Re: Support for pg_receivexlog --format=plain|tar

From: Magnus Hagander <magnus(at)hagander(dot)net>
To: Michael Paquier <michael(dot)paquier(at)gmail(dot)com>
Cc: PostgreSQL mailing lists <pgsql-hackers(at)postgresql(dot)org>
Subject: Re: Support for pg_receivexlog --format=plain|tar
Date: 2016-12-27 09:34:42
Message-ID: CABUevEzEvuG6FgSPm0r8smQVW1rSo1HssgSnkeALAhEv8BCL7w@mail.gmail.com
Views: Raw Message | Whole Thread | Download mbox | Resend email
Thread:
Lists: pgsql-hackers

On Tue, Dec 27, 2016 at 2:23 AM, Michael Paquier <michael(dot)paquier(at)gmail(dot)com>
wrote:

> Hi all,
>
> Since 56c7d8d4, pg_basebackup supports tar format when streaming WAL
> records. This has been done by introducing a new transparent routine
> layer to control the method used to fetch WAL walmethods.c: plain or
> tar.
>
> pg_receivexlog does not make use of that yet, but I think that it
> could to allow retention of more WAL history within the same amount of
> disk space. OK, disk space is cheap but for some users things like
> that matters to define a duration retention policy. Especially when
> things are automated around Postgres. I really think that
> pg_receivexlog should be able to support an option like
> --format=plain|tar. "plain" is the default, and matches the current
> behavior. This option is of course designed to match pg_basebackup's
> one.
>
> So, here is in details what would happen if --format=tar is done:
> - When streaming begins, write changes to a tar stream, named
> segnum.tar.partial as long as the segment is not completed.
> - Once the segment completes, rename it to segnum.tar.
> - each individual segment has its own tarball.
> - if pg_receivexlog fails to receive changes in the middle of a
> segment, it begins streaming back at the beginning of a segment,
> considering that the current .partial segment is corrupted. So if
> server comes back online, empty the current .partial file and begin
> writing on it again. (I have found a bug on HEAD in this area
> actually).

> Magnus, you have mentioned me as well that you had a couple of ideas
> on the matter, feel free to jump in and let's mix our thoughts!
>

Yeah, I've been wondering what the actual usecase is here :)

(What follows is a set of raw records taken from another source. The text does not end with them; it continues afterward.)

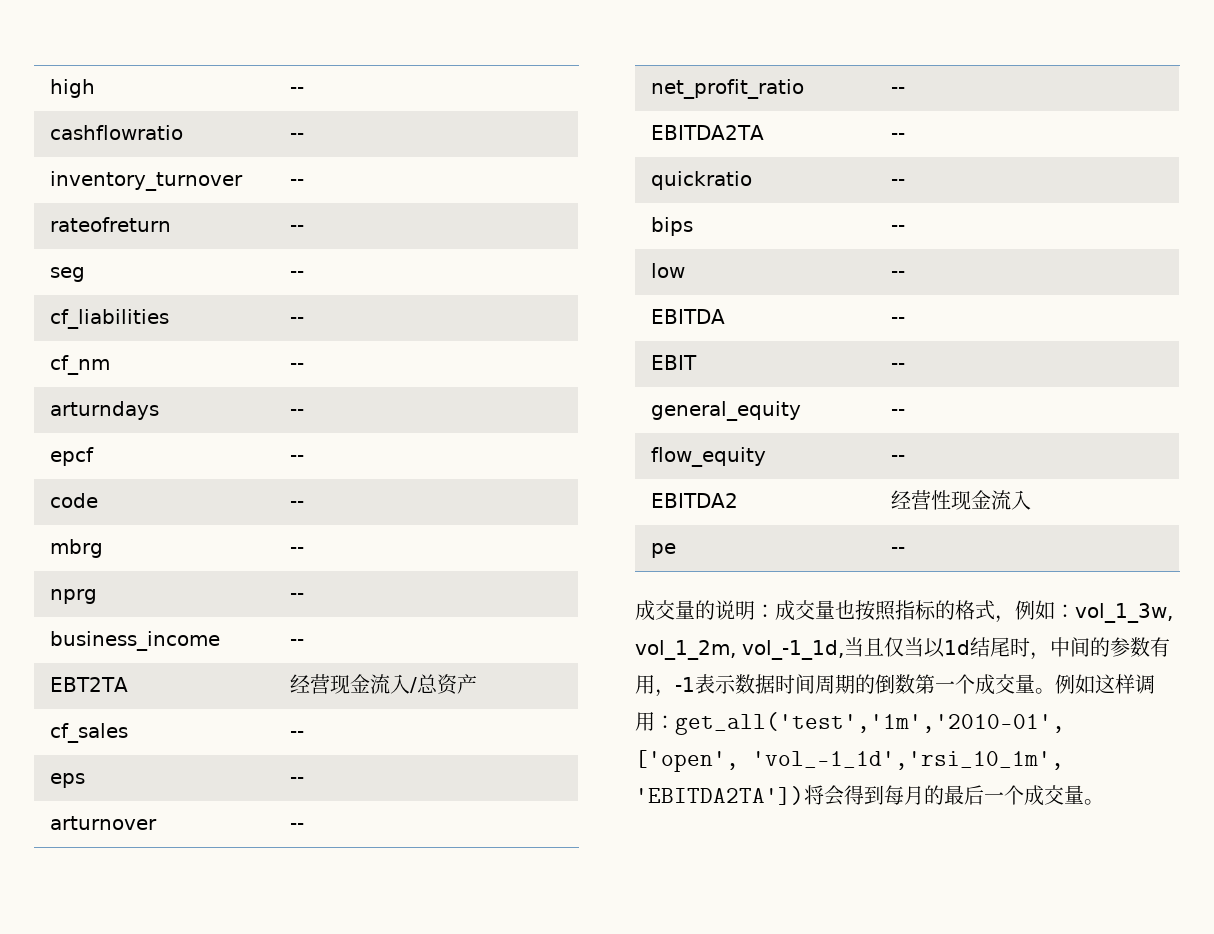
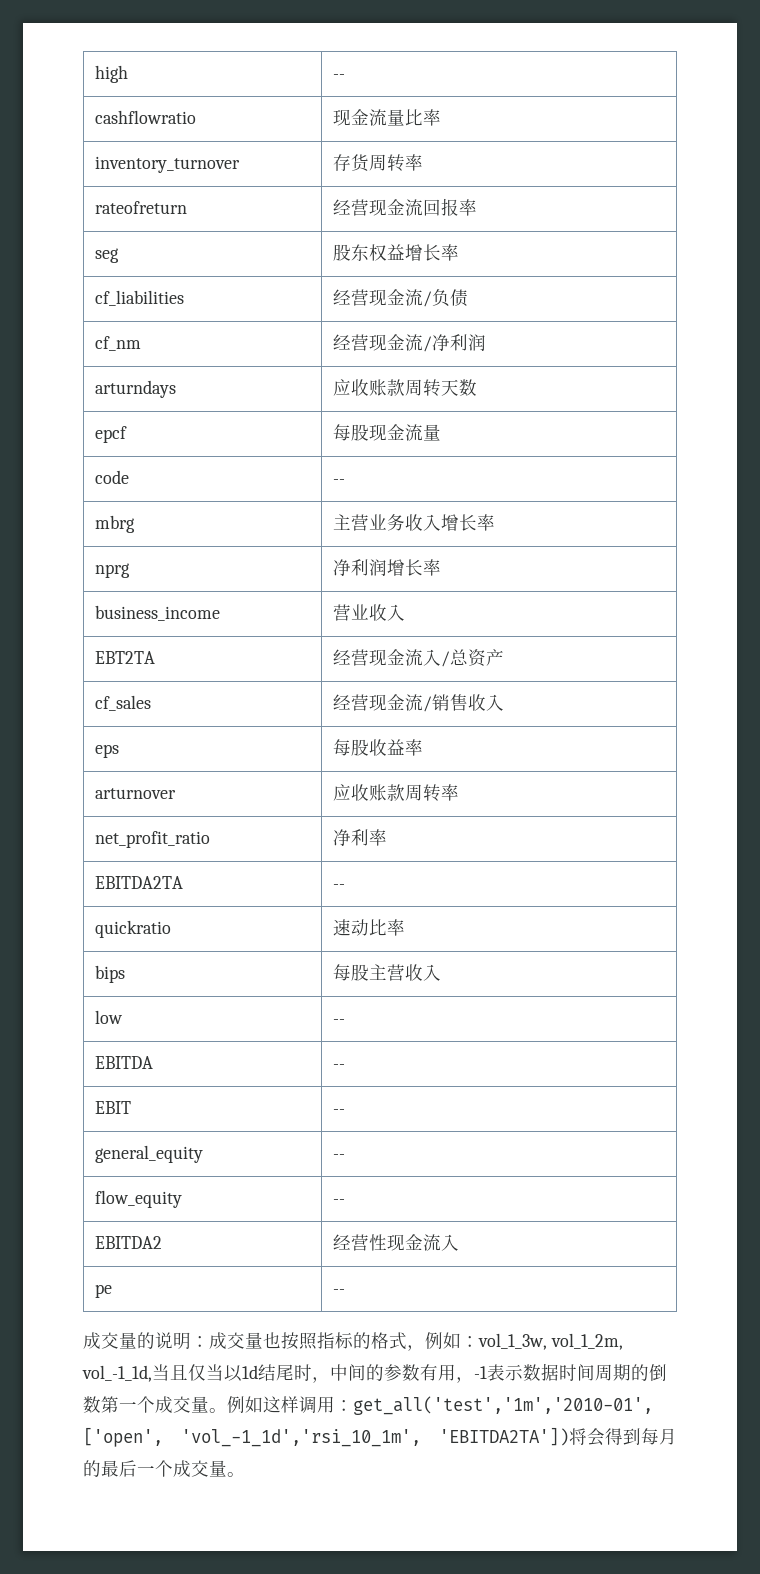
[289,133,304,140] -- -> [333,109,442,126] 现金流量比率
[289,179,304,186] -- -> [333,154,424,172] 存货周转率
[289,225,304,232] [49,267,85,282] [289,271,304,278] [49,309,169,329] [289,317,304,324] [49,355,110,375] [289,363,304,370] [49,401,159,420] [289,409,304,416] [49,447,94,466] [289,455,304,462] [49,493,98,508] [289,501,304,508] [49,539,103,558] [289,547,304,554] [49,589,97,604] [289,593,304,600] -- // seg | -- // cf_liabilities | -- // cf_nm | -- // arturndays | -- // epcf | -- // code | -- // mbrg | -- // nprg | -- -> [333,198,478,216] [95,248,120,263] [333,244,460,261] [95,290,185,306] [333,289,469,307] [95,336,142,351] [333,334,487,352] [95,380,177,398] [333,379,478,397] [95,426,128,443] [333,424,442,441] [95,470,130,484] [333,479,346,484] [95,515,136,533] [333,514,496,531] [95,563,131,578] [333,559,442,576] 经营现金流回报率 // seg | 股东权益增长率 // cf_liabilities | 经营现金流/负债 // cf_nm | 经营现金流/净利润 // arturndays | 应收账款周转天数 // epcf | 每股现金流量 // code | -- // mbrg | 主营业务收入增长率 // nprg | 净利润增长率
[289,639,304,646] -- -> [333,604,406,621] 营业收入
[289,731,304,738] -- -> [333,694,505,712] 经营现金流/销售收入
[289,777,304,784] -- -> [333,739,424,756] 每股收益率
[289,823,304,830] -- -> [333,784,460,802] 应收账款周转率
[890,87,905,94] -- -> [333,829,388,846] 净利率
[890,179,905,186] -- -> [333,919,406,936] 速动比率
[890,225,905,232] -- -> [333,964,442,981] 每股主营收入

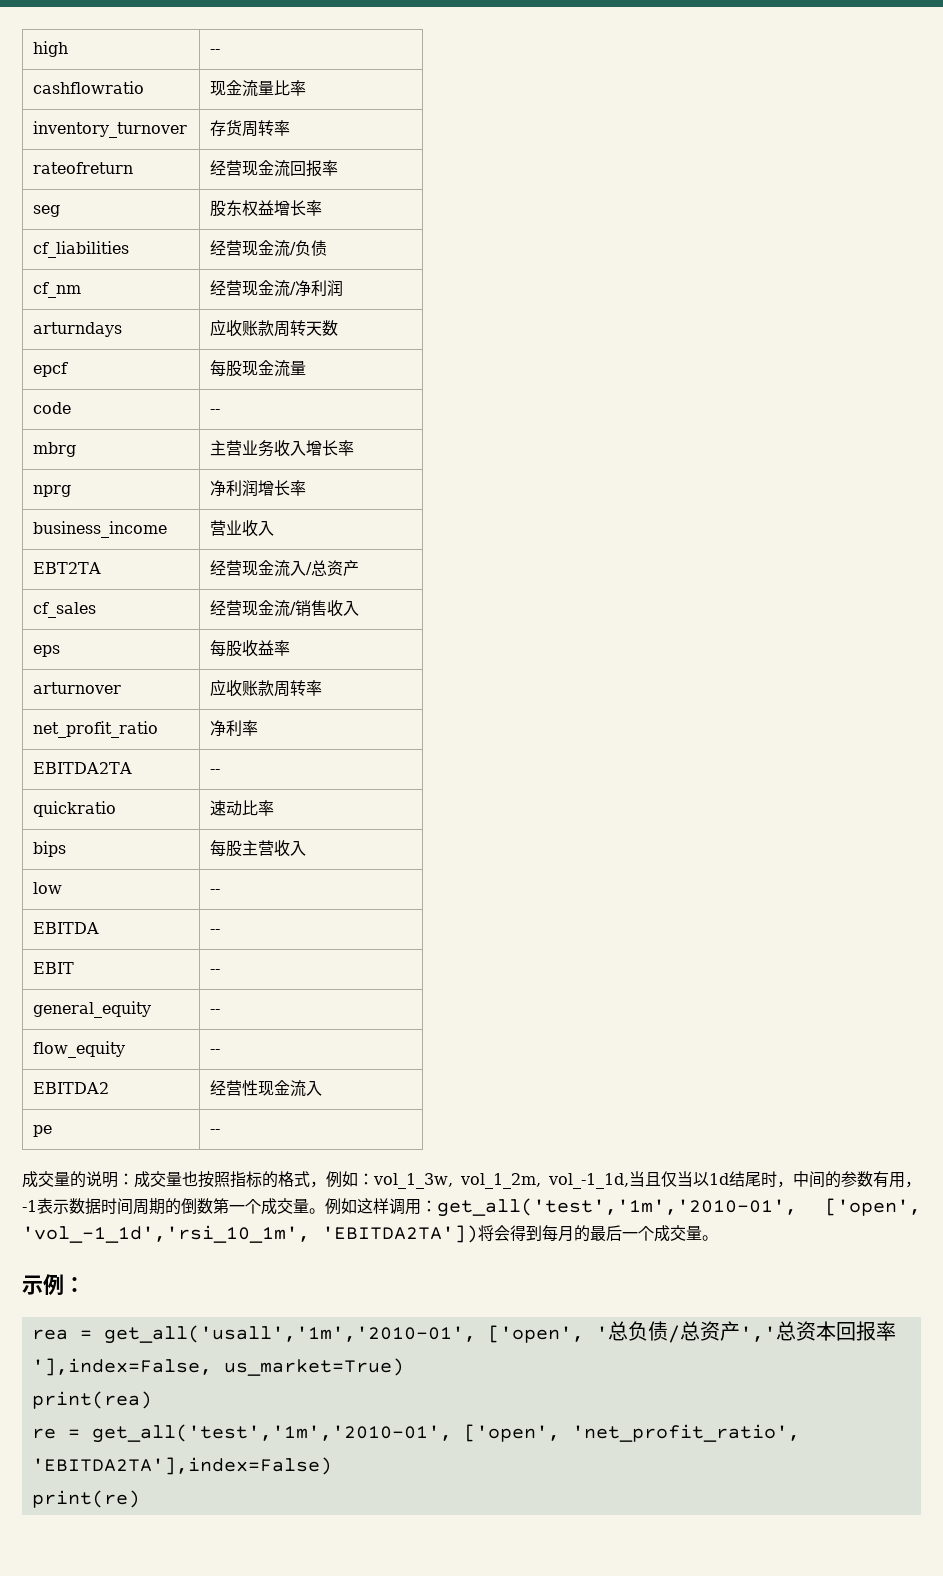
(245, 1474) none -> [22,1274,85,1295] [31,1321,896,1344] [31,1358,404,1376] [31,1391,152,1409] [31,1424,800,1443] [31,1457,332,1475] [31,1490,140,1508] // 示例： // rea = get_all('usall','1m','2010-01', ['open', '总负债/总资产','总资本回报率'],index=False, us_market=True) // print(rea) // re = get_all('test','1m','2010-01', ['open', 'net_profit_ratio', 'EBITDA2TA'],index=False) // print(re)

Though I was considering the case where all segments are streamed into the
same tarfile (and then some sort of configurable limit where we'd switch
tarfile after <n> segments, which rapidly started to feel too complicated).

What's the actual advantage of having it wrapped inside a single tarfile?

> There are a couple of things that I have been considering as well for
> pg_receivexlog. Though they are not directly stick to this thread,
> here they are as I don't forget about them:
> - Removal of oldest WAL segments on a partition. When writing WAL
> segments to a dedicated partition, we could have an option that
> automatically removes the oldest WAL segment if the partition is full.
> This triggers once a segment is completed.
> - Compression of fully-written segments. When a segment is finished
> being written, pg_receivexlog could compress them further with gz for
> example. With --format=t this leads to segnum.tar.gz being generated.
> The advantage of doing those two things in pg_receivexlog is
> monitoring. One process to handle them all, and there is no need of
> cron jobs to handle any cleanup or compression.
>

I was at one point thinking that would be a good idea as well, but recently
I've more been thinking that what we should do is implement a
"--post-segment-command", which would act similar to archive_command but
started by pg_receivexlog. This could handle things like compression, and
also integration with external backup tools like backrest or barman in a
cleaner way. We could also spawn this without waiting for it to finish
immediately, which would allow parallellization of the process. When doing
the compression inline that rapidly becomes the bottleneck. Unlike a
basebackup you're only dealing with the need to buffer 16Mb on disk before
compressing it, so it should be fairly cheap.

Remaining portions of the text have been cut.